Dr. Saunders’ issue with the candy stunt was that Sabet broke the law, regardless of the THC content test results. Massachusetts laws prohibit the possession of marijuana products by anyone without a doctor’s recommendation, especially the sizable quantity Sabet alleged he was holding. On the other hand, if the candy was a placebo prop to make a misguided point, the “quarterback of the anti-legalization movement” also broke the law; the Commonwealth has statutes on the books that outlaw the impersonation of illicit drugs.
We spoke with Dr. Keith Saunders after the incident and asked his opinion on Sabet’s blatant disregard for the law — or facts.
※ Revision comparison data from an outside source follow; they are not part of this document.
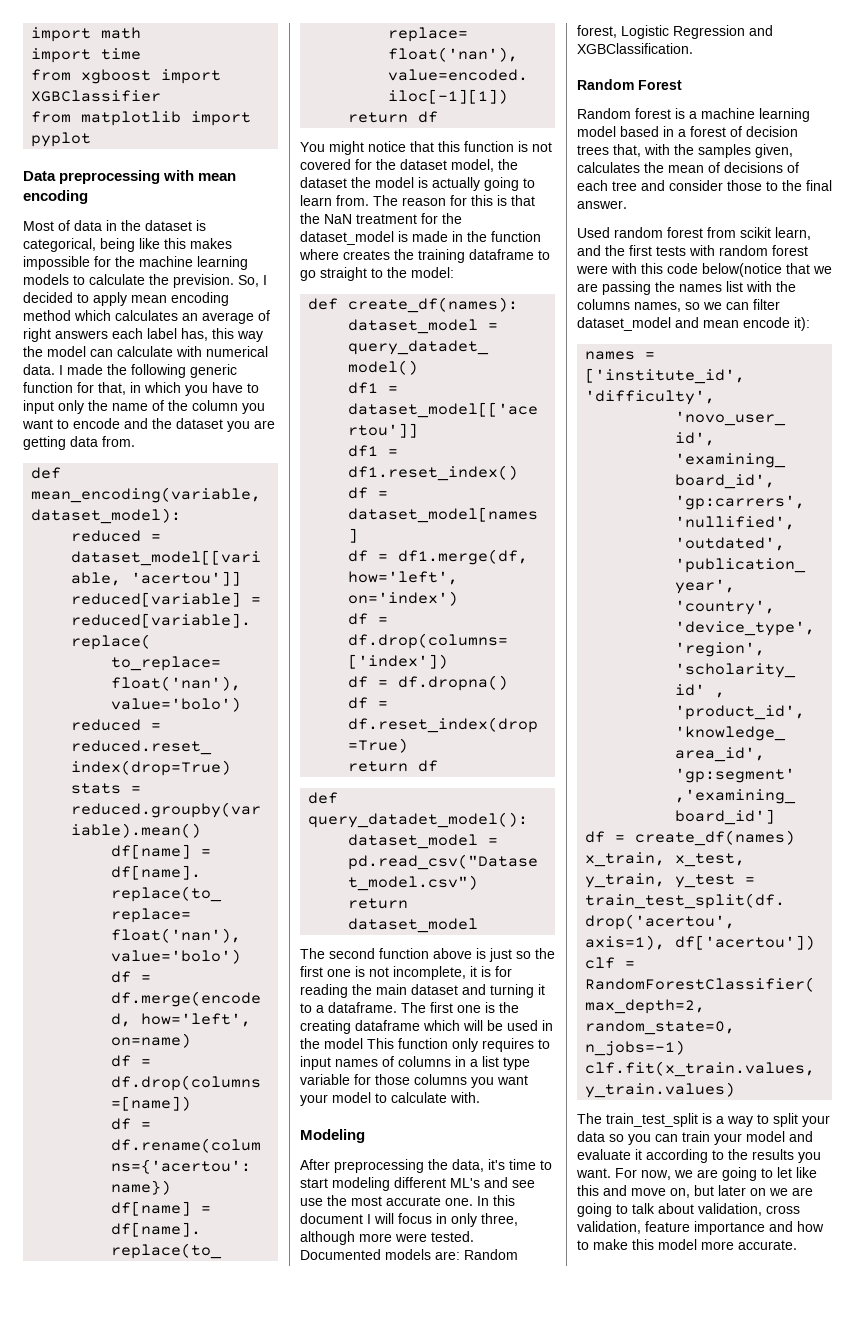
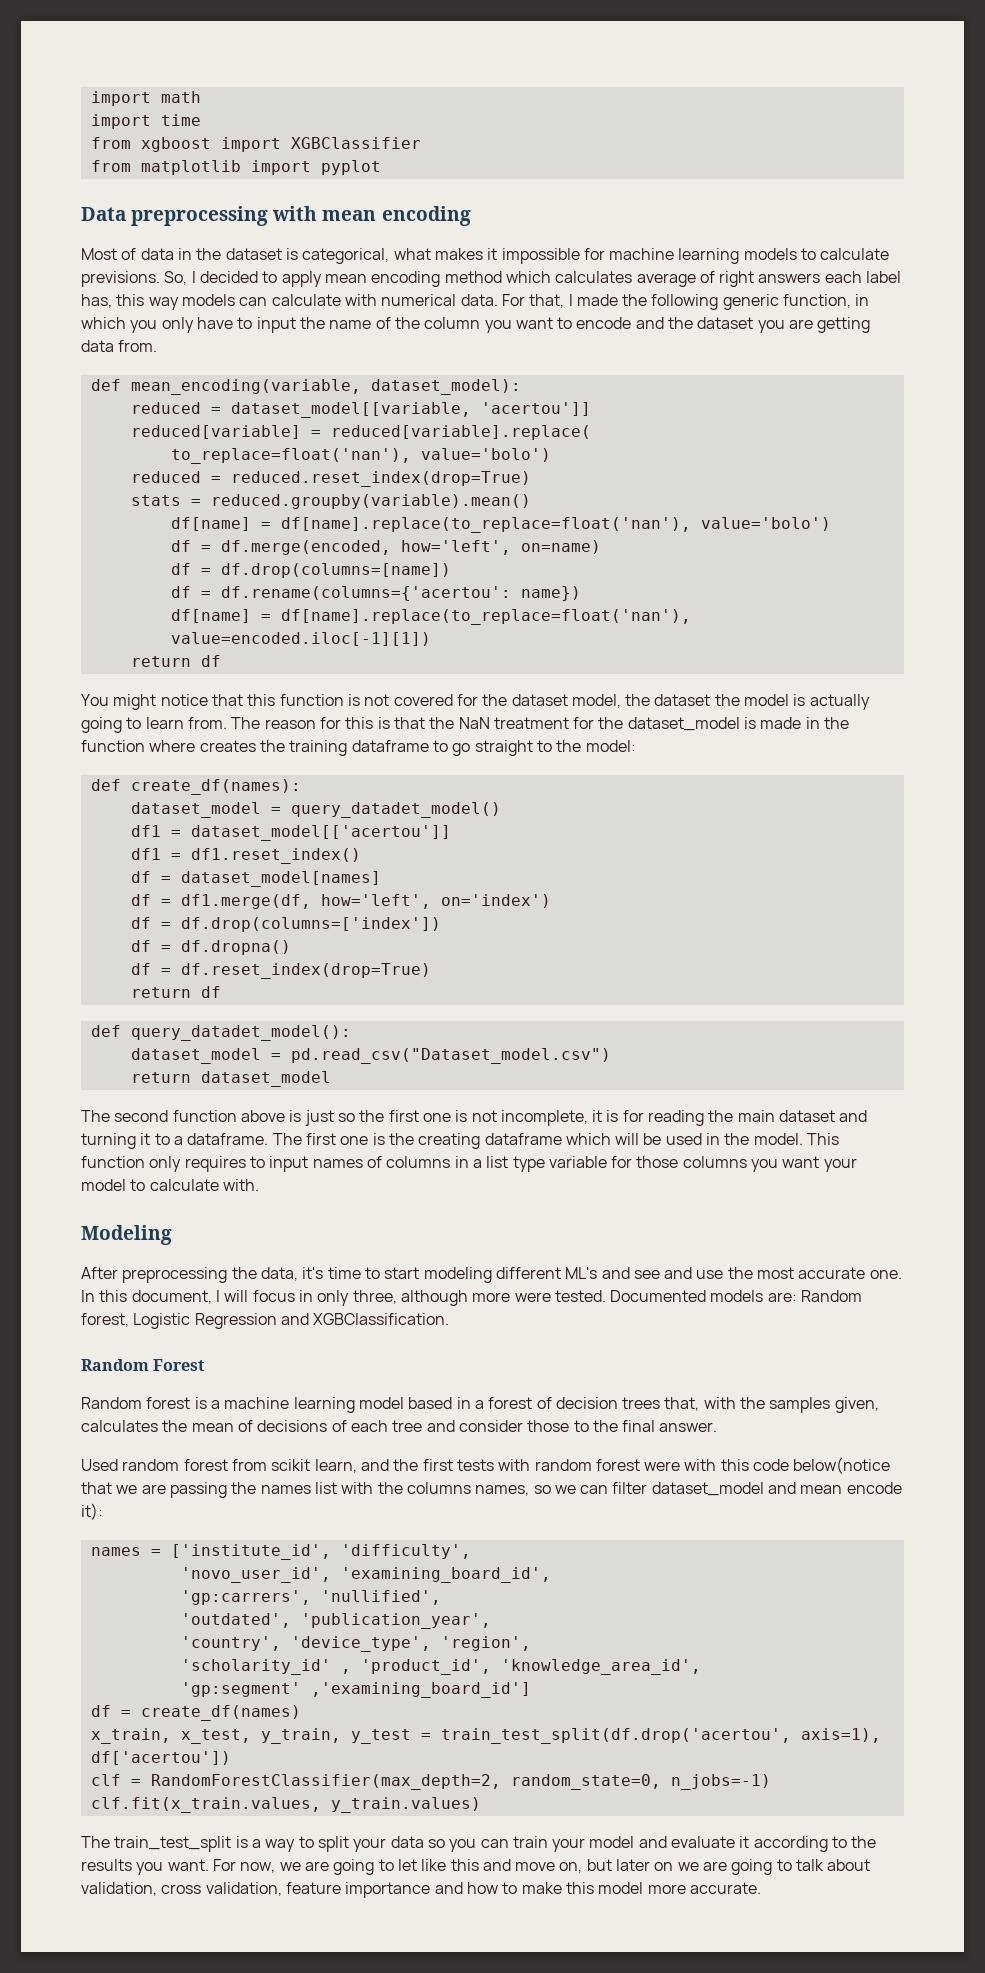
[100,238,232,252] being like this makes -> [393,248,498,260] what makes it
[115,256,135,267] the -> (605, 254) none
[149,274,234,288] the prevision. -> [81,271,160,287] previsions.
[182,313,198,321] an -> (633, 277) none
[23,346,86,357] the model -> [181,294,235,306] models
(55, 369) none -> [501,294,565,308] For that,
[23,382,126,395] function for that, -> [783,294,852,308] function,
(208, 390) none -> [161,317,194,333] only
[58,400,84,414] only -> (296, 325) none
[324,1038,363,1049] model -> [753,1133,803,1145] model.
(535, 1184) none -> [664,1267,693,1279] and
[300,1213,363,1224] document -> [131,1290,212,1304] document,

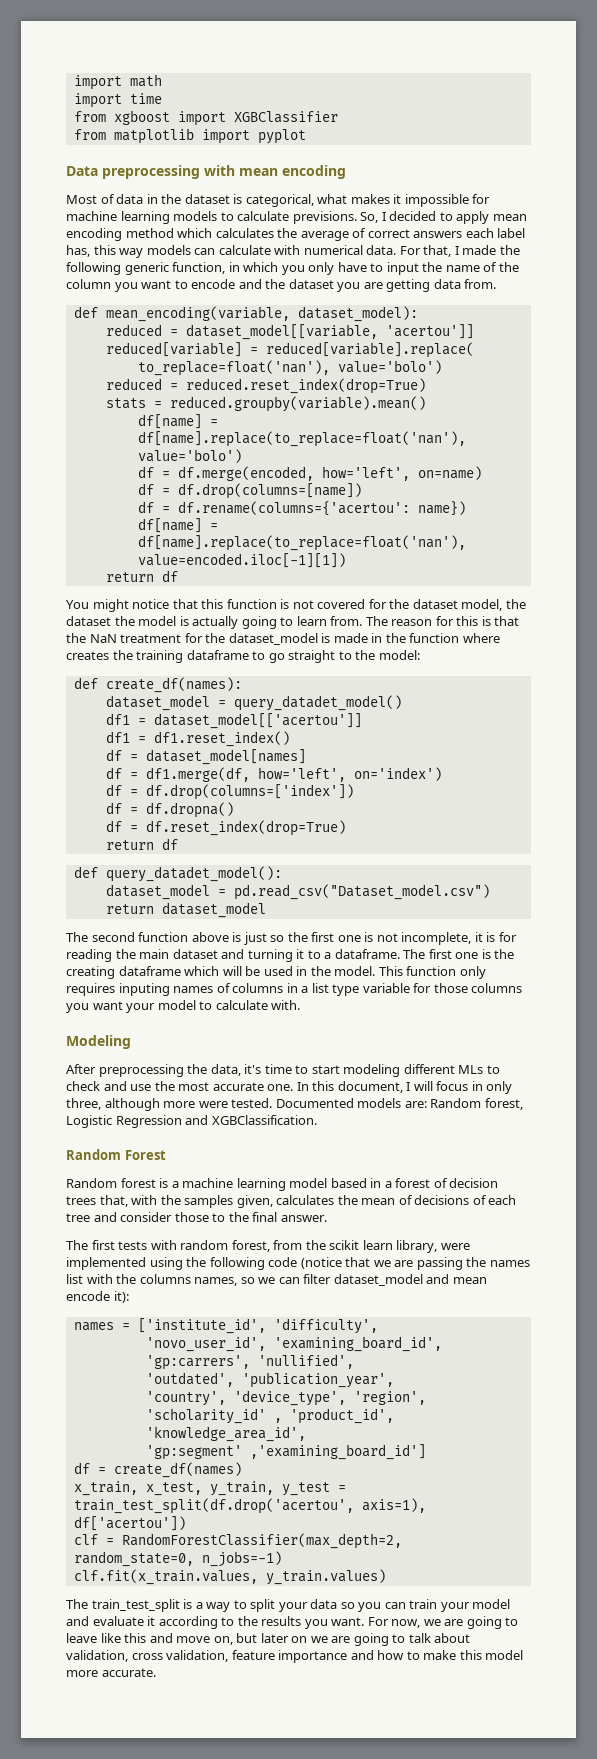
(633, 277) none -> [277,228,298,238] the
[719,271,755,287] right -> [367,229,410,238] correct
[249,1156,309,1172] to input -> [118,983,170,996] inputing
[565,1267,660,1279] ML's and see -> [458,1065,500,1074] [66,1081,100,1091] MLs to check
[81,1457,891,1474] Used random forest from scikit learn, and the first tests with random forest were with this code below(notice -> [66,1240,470,1253] [66,1257,342,1270] The first tests with random forest, from the scikit learn library, were implemented using the following code (notice
[397,1859,417,1871] let -> [66,1633,97,1643] leave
Dr. Saunders told us, “He was trying to pull off some showmanship. If he was telling the truth, one of those bags contains over an ounce of THC-laden product, which is above the decriminalization limit in Massachusetts. He either had to procure them elsewhere and bring them into Massachusetts in violation of federal law, or he had to procure them illegally in Massachusetts. While we do have legal edibles for patients, he is not a Massachusetts resident to my knowledge. Either he did that, or he offered a counterfeit substance, which itself is a crime in Massachusetts. He committed a crime, one way or another. He thought he was being a smart ass and showing off, but in reality, he was committing a crime. He should be punished for what he wanted people to be strewn up for his entire career as the drug czar’s Mini Me.”
Now, we finally have the candy’s THC test results from Dr. Saunders.
Dr. Saunders explained in a story on DigBoston, “In case you haven’t figured it out yet, the lab test results showed that Sabet’s candy contained no detectable amount of cannabinoids. In other words, he was lying. I wonder if Massachusetts Attorney General Maura Healey, who is actively campaigning against Question 4, will prosecute Sabet for his apparent criminal activity, or if she sees it all as an inconsequential game, as long as he is sharing in her opposition.”
Dr. Saunders, a NORML board member, went on to add, “prohibition laws apparently do not apply to Sabet.”